(Detected change data)

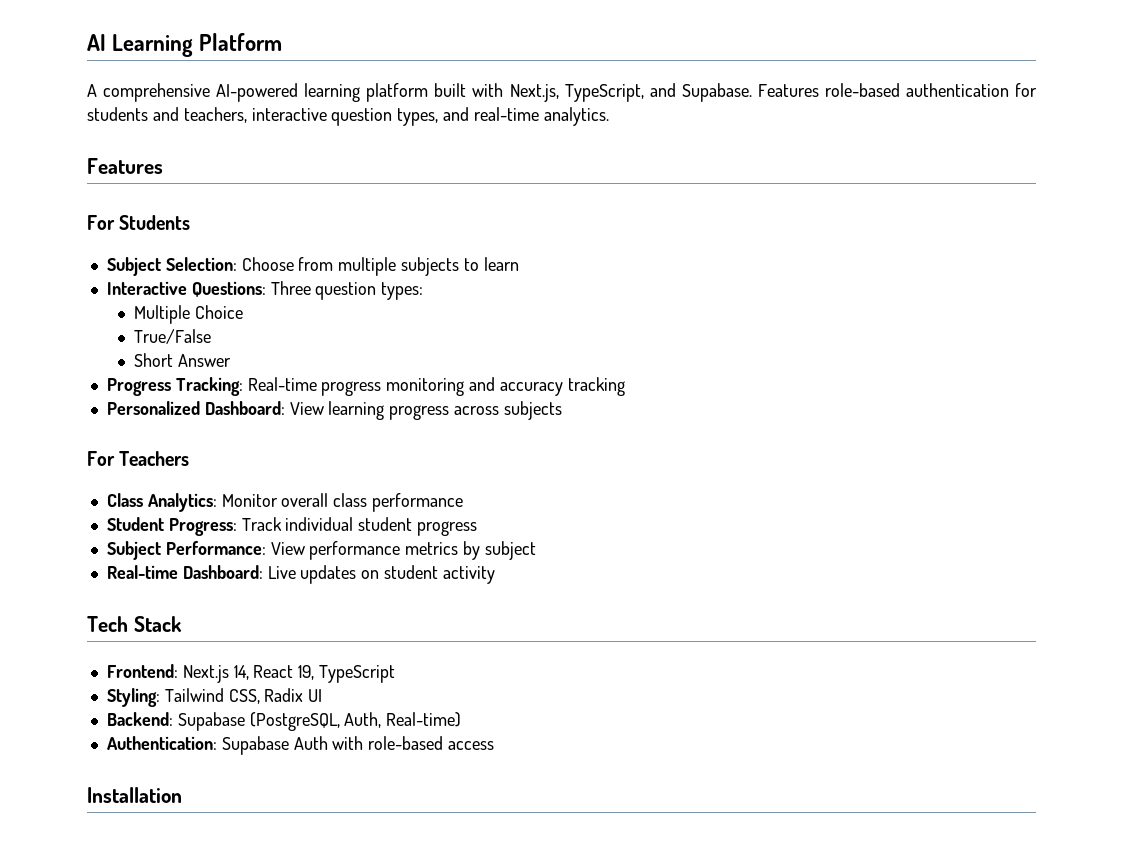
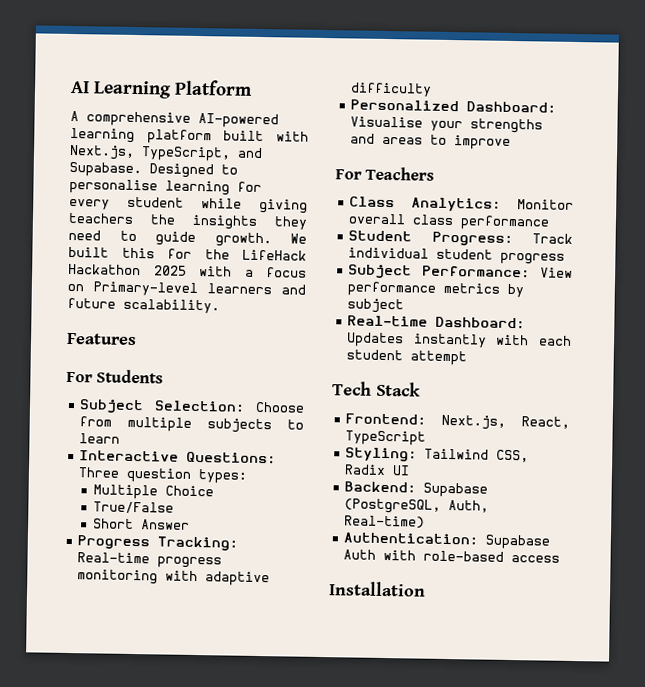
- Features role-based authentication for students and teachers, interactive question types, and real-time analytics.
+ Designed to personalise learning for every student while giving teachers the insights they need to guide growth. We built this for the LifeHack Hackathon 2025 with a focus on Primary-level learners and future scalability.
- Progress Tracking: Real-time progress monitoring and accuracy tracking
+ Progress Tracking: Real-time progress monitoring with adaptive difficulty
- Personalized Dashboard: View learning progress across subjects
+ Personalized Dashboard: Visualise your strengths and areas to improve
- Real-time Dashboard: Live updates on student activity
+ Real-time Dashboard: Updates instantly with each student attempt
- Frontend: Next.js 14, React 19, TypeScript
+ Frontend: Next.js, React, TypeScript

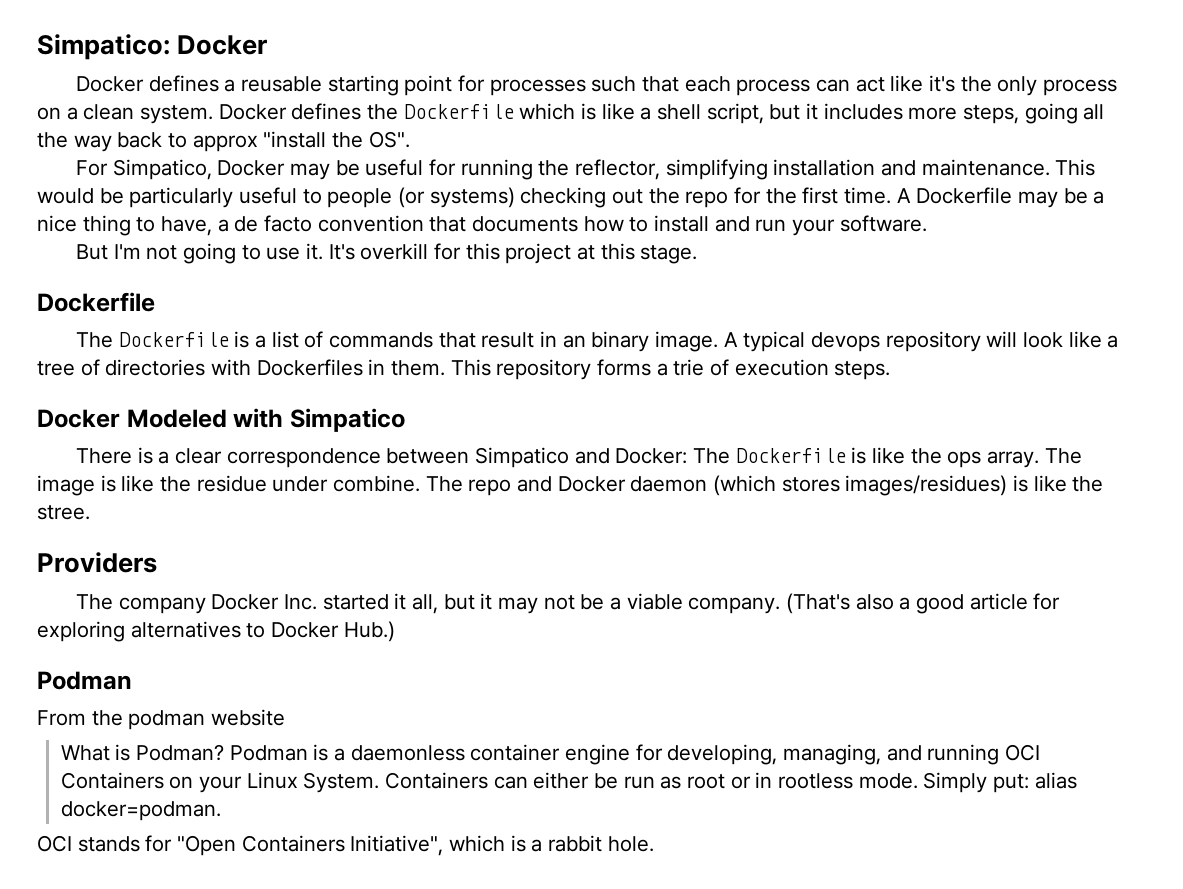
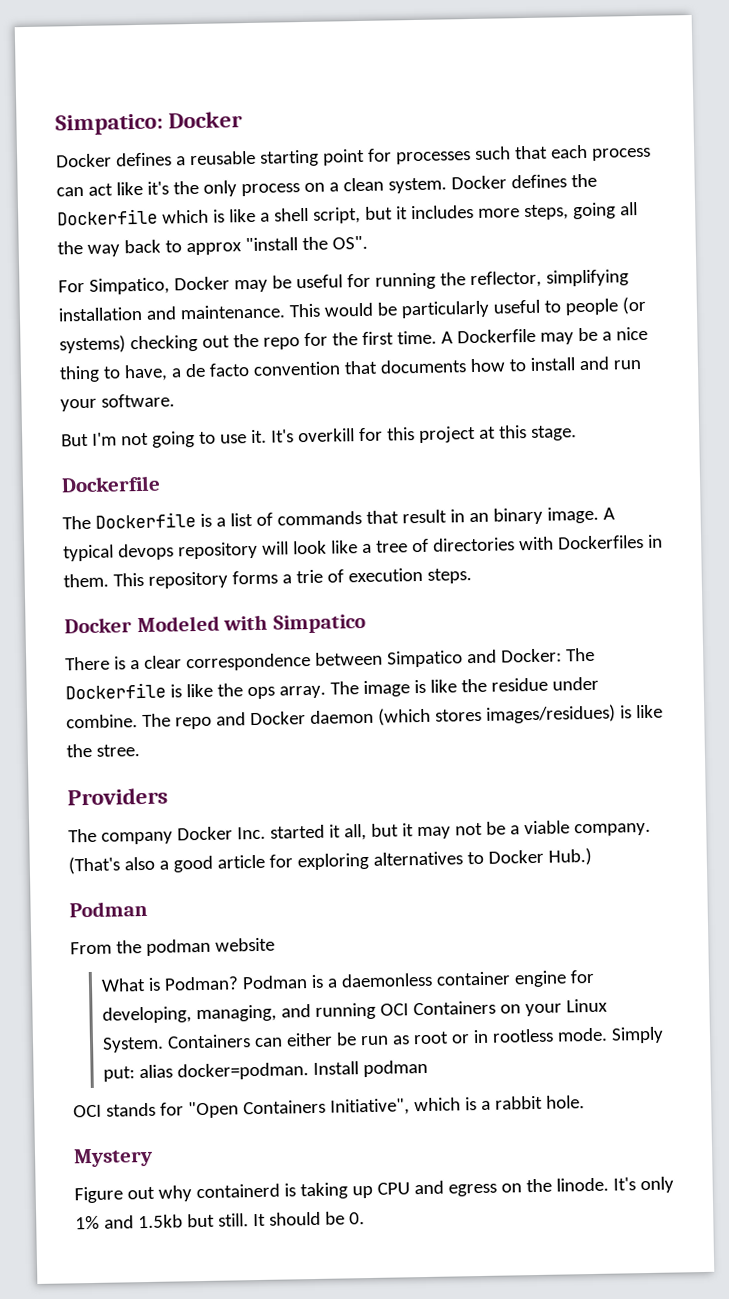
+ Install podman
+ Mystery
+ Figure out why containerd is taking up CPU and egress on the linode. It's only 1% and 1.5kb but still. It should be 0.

## Your assignment:
Starting with the first line of the records above and stopping after the line containing "and future scalability.", repeat every line exactly and leave out the pictures.

## Answer space:
- Features role-based authentication for students and teachers, interactive question types, and real-time analytics.
+ Designed to personalise learning for every student while giving teachers the insights they need to guide growth. We built this for the LifeHack Hackathon 2025 with a focus on Primary-level learners and future scalability.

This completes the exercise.